Risking lower profits, discount stores attract shoppers with sales – but luxury chains opt for full-price Retailers across the U.S. rolled out their most enticing deals to lure consumers to stores this weekend, and their strategies largely paid off. How they will fare throughout the remainder of the biggest shopping period of the year, however, is still in doubt.

Over the past decade, U.S. consumers have increasingly used the internet to supplement their in-store shopping experiences. Following Thanksgiving, Cyber Monday has become an important revenue driver during the holiday shopping season.

This year, sales on Black Friday rose precipitously from 2010. Retailers such as Target and Wal-Mart endeavored to lure additional shoppers into their stores by opening their doors on Thanksgiving, drawing the ire of employees. The strategy paid off, The New York Times reports.

Yet, even with the strong Black Friday earnings, many retail chains are working to buttress Cyber Monday sales. Last year, sales on the Monday after Thanksgiving surpassed $1 billion, and analysts assert this year the trend could continue, as more U.S. consumers opt for online deals.
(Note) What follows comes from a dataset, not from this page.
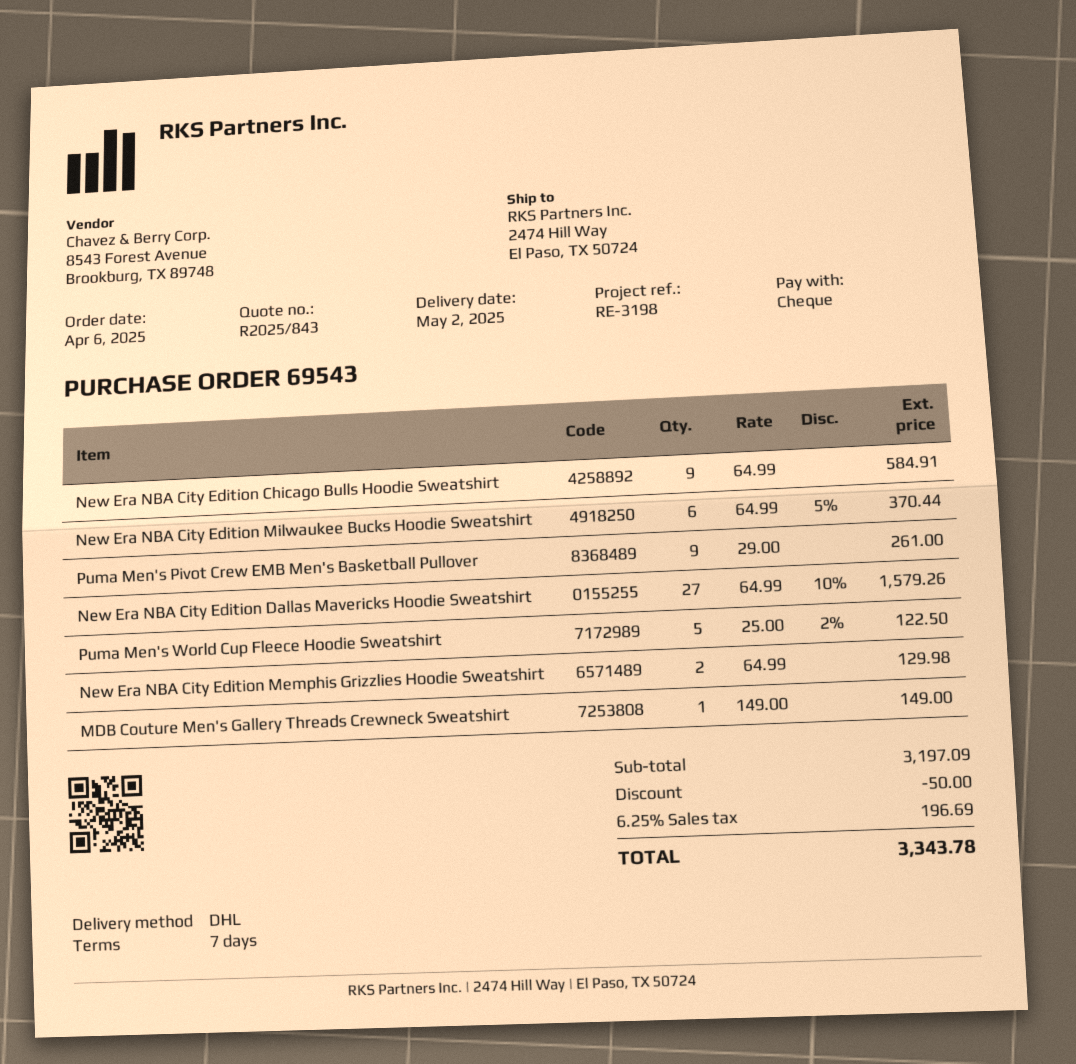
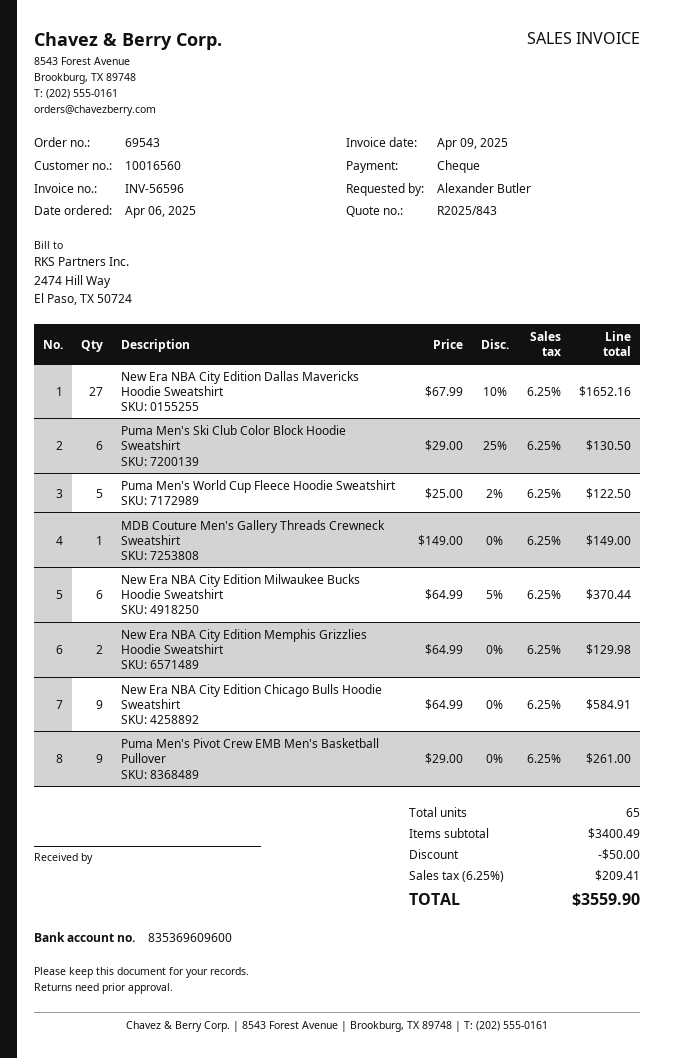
New Era NBA City Edition Dallas Mavericks Hoodie Sweatshirt: 27 x 64.99 - 10% = 1579.26 -> 27 x 67.99 - 10% = 1652.16
Puma Men's Ski Club Color Block Hoodie Sweatshirt: none -> 6 x 29.00 - 25% = 130.50
subtotal: 3197.09 -> 3400.49
tax: 6.25% = 196.69 -> 6.25% = 209.41
total: 3343.78 -> 3559.90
In fact, online sales rose on Black Friday, with shoppers shelling out more than $816 million, jumping 26 percent from 2010. Many stores are offering aggressive deals through their online outposts, but those deals will not be available at their physical locations. This trend, according to analysts, underscores how businesses can improve performance and buttress earnings by reworking strategic sourcing and overhauling purchasing services.
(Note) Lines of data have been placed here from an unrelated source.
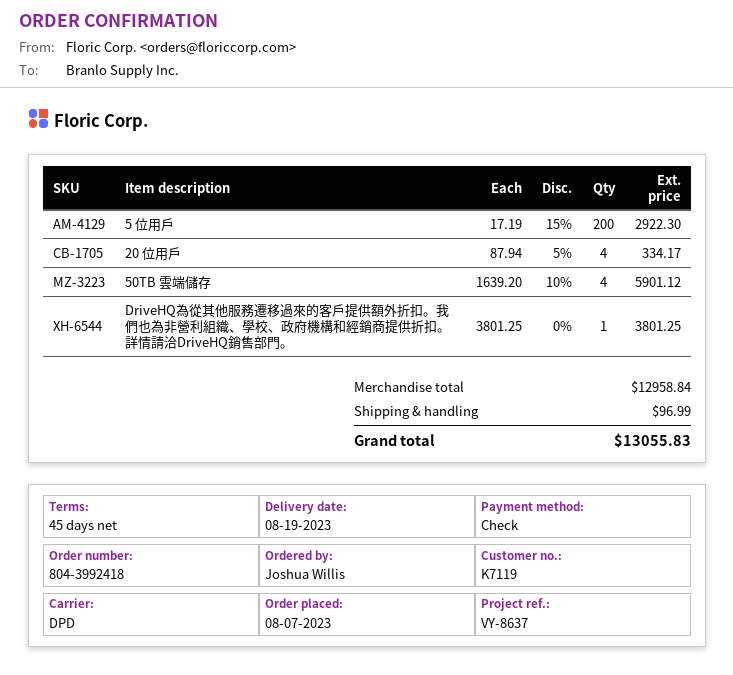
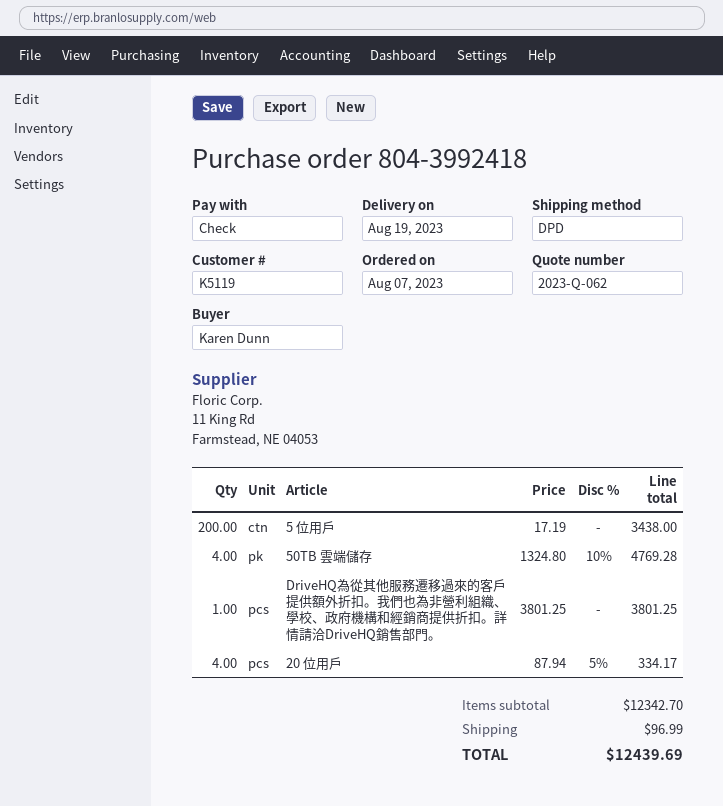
customer number: K7119 -> K5119
ordered by: Joshua Willis -> Karen Dunn
5 位用戶: 200 x 17.19 - 15% = 2922.30 -> 200 x 17.19 = 3438.00
50TB 雲端儲存: 4 x 1639.20 - 10% = 5901.12 -> 4 x 1324.80 - 10% = 4769.28
subtotal: 12958.84 -> 12342.70
total: 13055.83 -> 12439.69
What's more, the divide between high-end retailers and their low-cost counterparts has become even more pronounced, especially in terms of their approach to attracting business this holiday season. The period between Thanksgiving and Christmas is the most lucrative time of the year for nearly every retail chain, but companies that cater to high-end customers are benefiting from the relative strength within the luxury sector.
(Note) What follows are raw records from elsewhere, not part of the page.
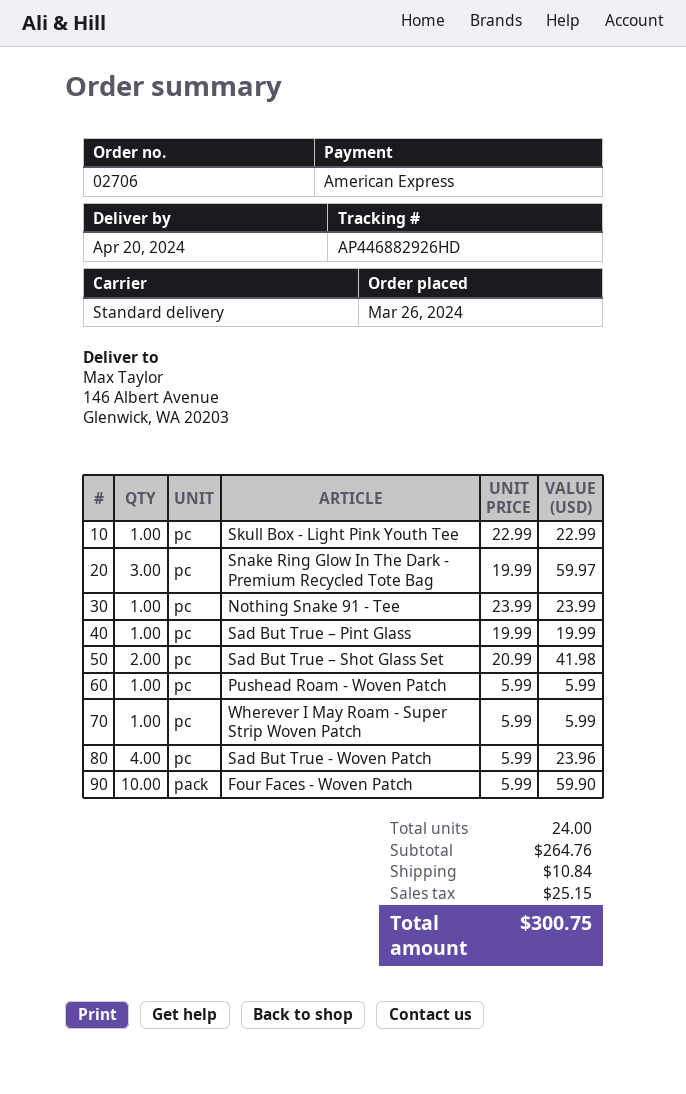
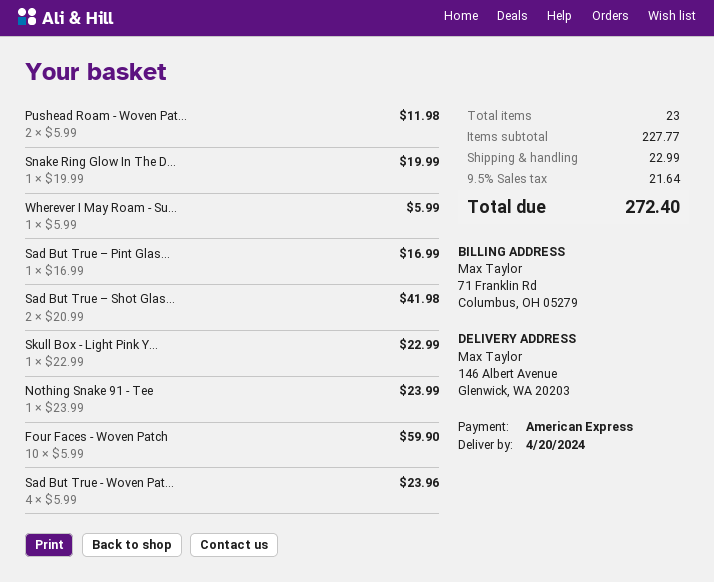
Snake Ring Glow In The Dark - Premium Recycled Tote Bag: 3 x 19.99 = 59.97 -> 1 x 19.99 = 19.99
Sad But True – Pint Glass: 1 x 19.99 = 19.99 -> 1 x 16.99 = 16.99
Pushead Roam - Woven Patch: 1 x 5.99 = 5.99 -> 2 x 5.99 = 11.98
total quantity: 24 -> 23
subtotal: 264.76 -> 227.77
shipping: 10.84 -> 22.99
tax: 25.15 -> 21.64
total: 300.75 -> 272.40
For example, Toys "R" Us, Wal-Mart, Macy's and Target opened many of their stores on Thanksgiving, as they worked to draw shoppers by offering steep discounts. The average customer of such stores is more budget-minded – particularly this year, analysts say – and they are loath to spend their money on fully-priced items. 

Shifting their strategy from prior years, executives at companies including Wal-Mart and Target are hoping to drive revenue higher through steep discounts. Economists affirm while this has helped to drive traffic at stores, it could also have a number of deleterious consequences. Stores are relying on robust sales because they are potentially losing money on sale items.

With their margins squeezed, low-cost stores are supporting profits through procurement cost reductions, improved retail sourcing and enhanced spend management. Analysts will not know whether the tactic pays off, however, until they report their quarterly earnings.

On the other hand, many high-end stores such as Nordstrom and Saks Fifth Avenue – which were battered during the recession – are not offering shoppers the great deals they can find at other retail outfits. Executives at high-end companies contend they are now attracting more shoppers willing to pay full price than in the boom years leading up to the economic contraction.

"We're now into a less promotional environment than we were before the recession," Saks chairman Stephen I. Sadove said.

Nonetheless, retail analysts are expecting overall holiday sales to rise slightly this year, with many forecasting a 3 percent uptick from 2010.